Pattern discovery in biological data sets
In recent years, we have seen a rapid increase in the available DNA and protein data coming from various genome sequencing projects. Such data is carefully studied for features reused by nature in order to understand the mechanisms of life. Many of these features are expressed as sequence patterns. Therefore, efficient computational methods to discover biologically significant motifs are highly desirable as they provide researchers with new insights into biological processes, causes of diseases, and evolution of life.
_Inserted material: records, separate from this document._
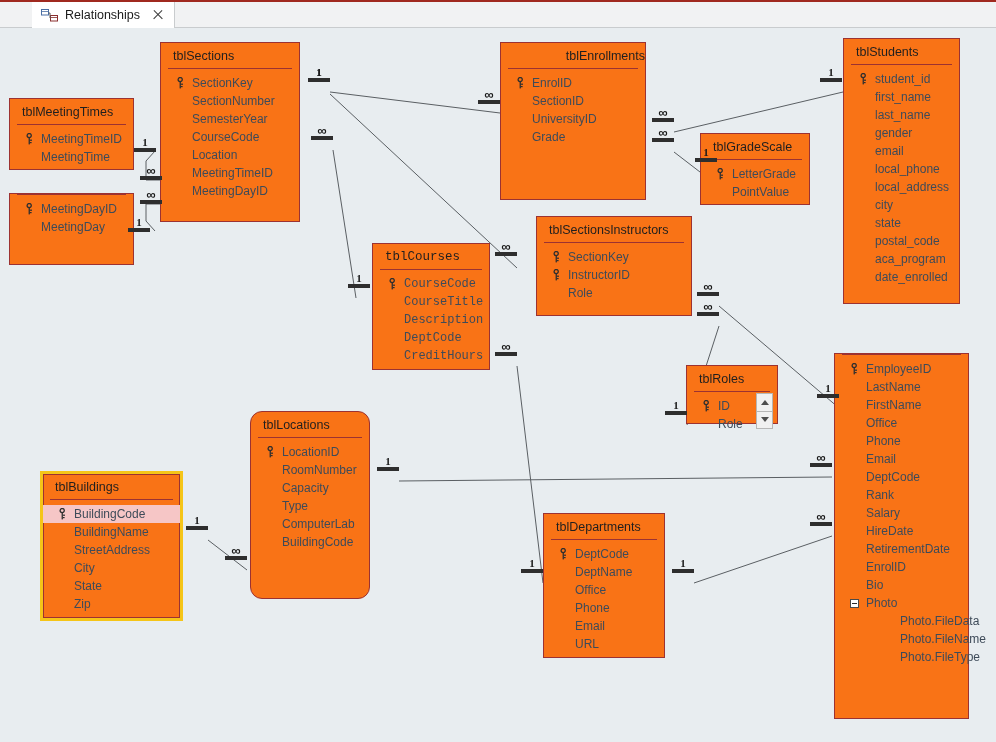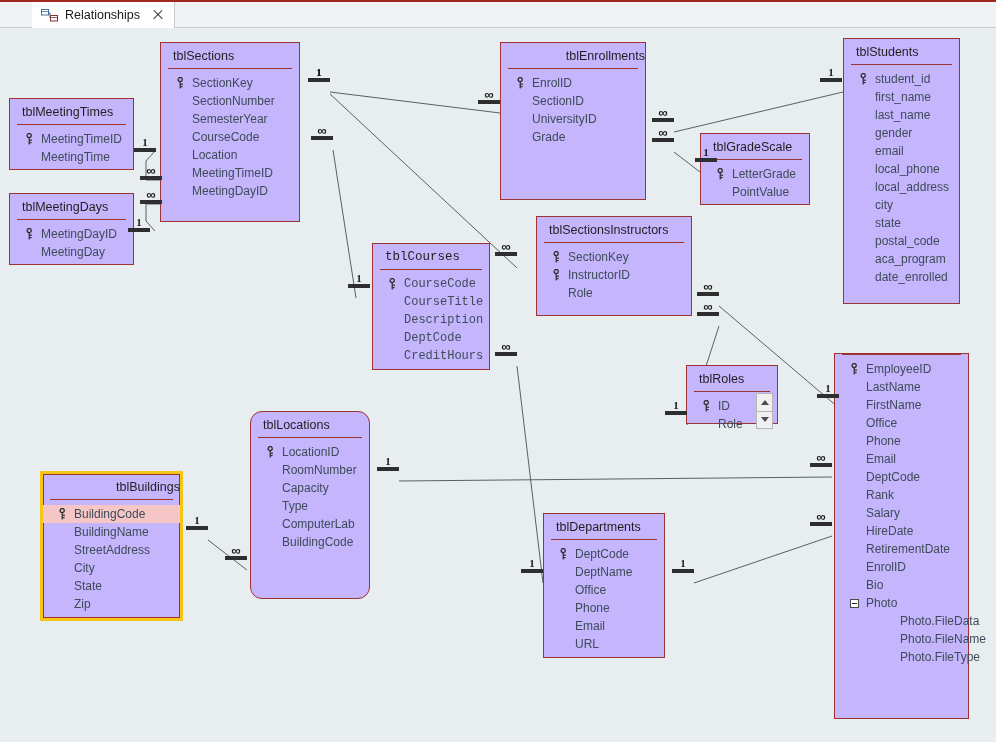--- a/index.html
+++ b/index.html
@@ -50,28 +50,27 @@
     position: absolute; left: 0; top: 28px;
     width: 996px; height: 714px;
     background: #e8edf0;
     overflow: hidden;
   }
   #wires { position: absolute; left: 0; top: 0; width: 996px; height: 714px; }
 
   
   .tbl {
     position: absolute;
-    background: #c4b5fd;
+    background: #f97316;
     border: 1px solid #9c3232;
     z-index: 5;
   }
   .tbl.selected {
     border: 3px solid #f5c518;
     box-shadow: 0 0 0 1px #9c3232 inset;
-    text-align: right;
   }
   .tbl-title {
     font-size: 12.5px; color: #1f1f1f;
     padding: 6px 0 5px 12px;
     white-space: nowrap;
   }
   .tbl-rule { height: 1px; background: #9c3232; margin: 0 7px; }
   .tbl-fields { padding: 5px 0 6px 0; }
   .fld {
     display: flex; align-items: center;
@@ -225,21 +224,20 @@
           </span>
           <span class="fld-name">MeetingTimeID</span>
         </div>
         <div class="fld">
           <span class="fld-gutter"></span>
           <span class="fld-name">MeetingTime</span>
         </div>
       </div>
     </div>
     <div class="tbl" style="left: 9px; top: 165px; width: 125px; height: 72px;">
-      <div class="tbl-title">tblMeetingDays</div>
       <div class="tbl-rule"></div>
       <div class="tbl-fields">
         <div class="fld pk-row">
           <span class="fld-gutter">
             <svg class="keyicon" viewBox="0 0 9 12">
               <circle cx="4.2" cy="2.6" r="2.1" fill="none" stroke="#2f2f2f" stroke-width="1.3"></circle>
               <rect x="3.6" y="4.4" width="1.3" height="7" fill="#2f2f2f"></rect>
               <rect x="4.9" y="6.6" width="2.1" height="1.2" fill="#2f2f2f"></rect>
               <rect x="4.9" y="9.0" width="1.7" height="1.2" fill="#2f2f2f"></rect>
             </svg>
There are two main approaches for extracting knowledge from sequence data. One approach compares newly acquired data with possibly, already annotated data under the assumption that data similarity implies functional similarity. The second approach mines the data for frequently occurring or surprising patterns. Such patterns are unlikely to occur at random and pinpoint candidates for further laboratory investigations. In this thesis, we follow the above approaches to extract useful information from biological data sets such as DNA and protein sequences, as well as microarray-based gene expression profiles. Our contributions include linear time and near-linear time algorithms to enumerate short DNA substrings that contain evolutionary history, efficient algorithms for design of composite patterns with application to PCR, and new techniques for automated protein domain discovery using correlation clustering. We also give fast exact and approximation methods for nonparametric analysis of gene expression data using isotonic regression. In addition to these theoretical results, we implement our methods and analyze the findings on real, biological data.
Angelov, Stanislav Plamenov, "Pattern discovery in biological data sets" (2007). Dissertations available from ProQuest. AAI3260873.